De jonge Hackfort heette in 1787 “zeer toegedaan aan de revolutionaire principes en bij uitstek rooms”. Dit bleek eveneens uit zijn meer dan loyale steun voor pastoor X. Borgers, die van hem alle gelegenheid kreeg in de schuilkerk op kasteel Ter Horst, naast de prediking van het katholiek geloof, Loenense ingezetenen te overtuigen van de juistheid van het gedachtegoed der Patriotten. Dit deed de pastoor zo overtuigend dat de drost van de hoge heerlijkheid Het Loo, A.W. Schimmelpenninck van der Oye, die tot dan de katholieke schuilkerkgangers hun gang had laten gaan, dreigde met ingrijpen. De jonge ‘revolutionaire’ Hackfort en zijn pastoor bonden in.
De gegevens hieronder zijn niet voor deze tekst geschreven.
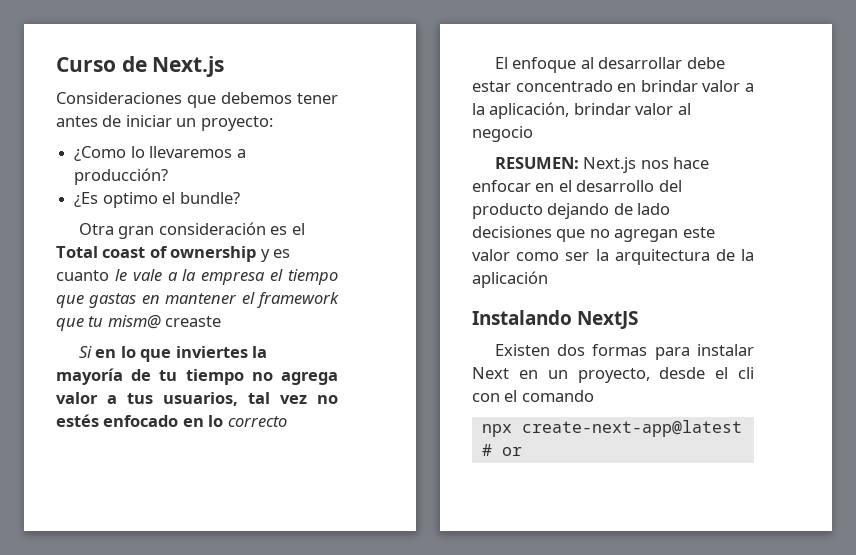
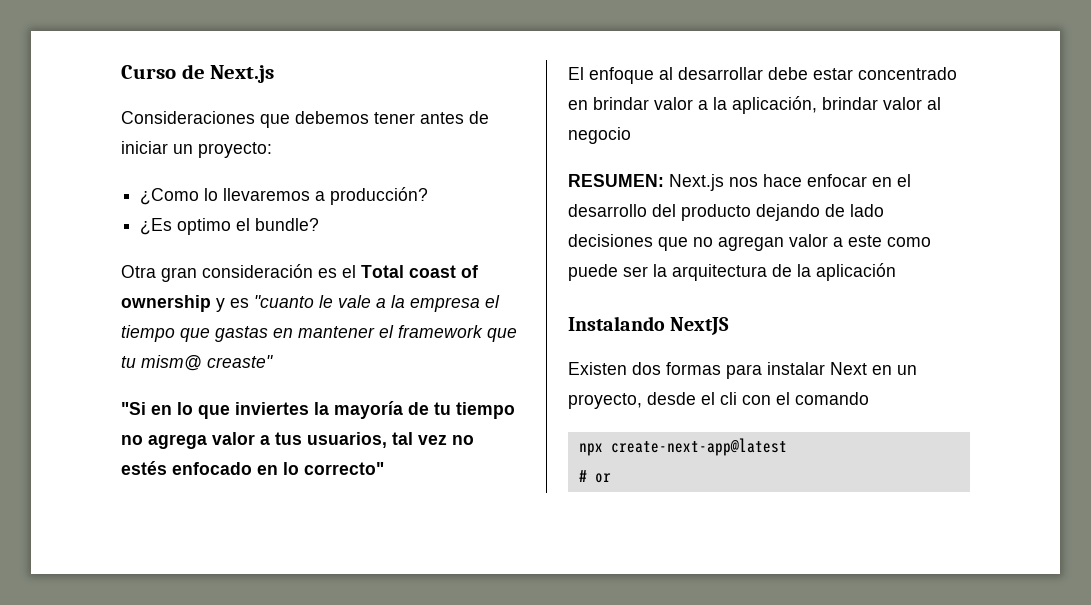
[56,270,109,281] cuanto -> [254,295,314,308] "cuanto
[165,316,222,327] [78,346,92,358] creaste // Si -> [207,355,273,368] [121,402,146,415] creaste" // "Si
[227,416,287,427] correcto -> [304,462,384,475] correcto"
[682,227,715,238] [472,249,560,261] este valor como -> [789,234,931,247] [568,264,618,281] valor a este como puede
Zodra echter de bestuurlijke omwenteling in januari 1795 had plaatsgevonden, kwam Hackfort openlijk uit voor zijn politieke opvattingen. Samen met de landbouwer/secretaris/notaris A.C.W. Nies, een intieme vriend van de familie, nam hij het bestuur op zich van de inmiddels opgeheven hoge heerlijkheid Het Loo, het herstelde schoutambt Apeldoorn. Nies stond garant voor een doelmatig administratief bestuur, Hackfort legde zich vanaf 1795 in hoofdzaak toe op juridische kwesties. Nu had hij in zijn functie van erfmarkerichter van Loenen enige ervaring opgedaan in gerechtelijke kwesties. Op grond van deze functie mocht hij vanouds rechtspreken over de Loenense bevolking. Ook zal zijn aanzien mede bepaald zijn geweest vanwege het feit dat hij in het schoutambt Apeldoorn de grootste grondbezitter was. Zijn bezit bestond uit om en nabij 230 ha, ofwel 270 morgen land.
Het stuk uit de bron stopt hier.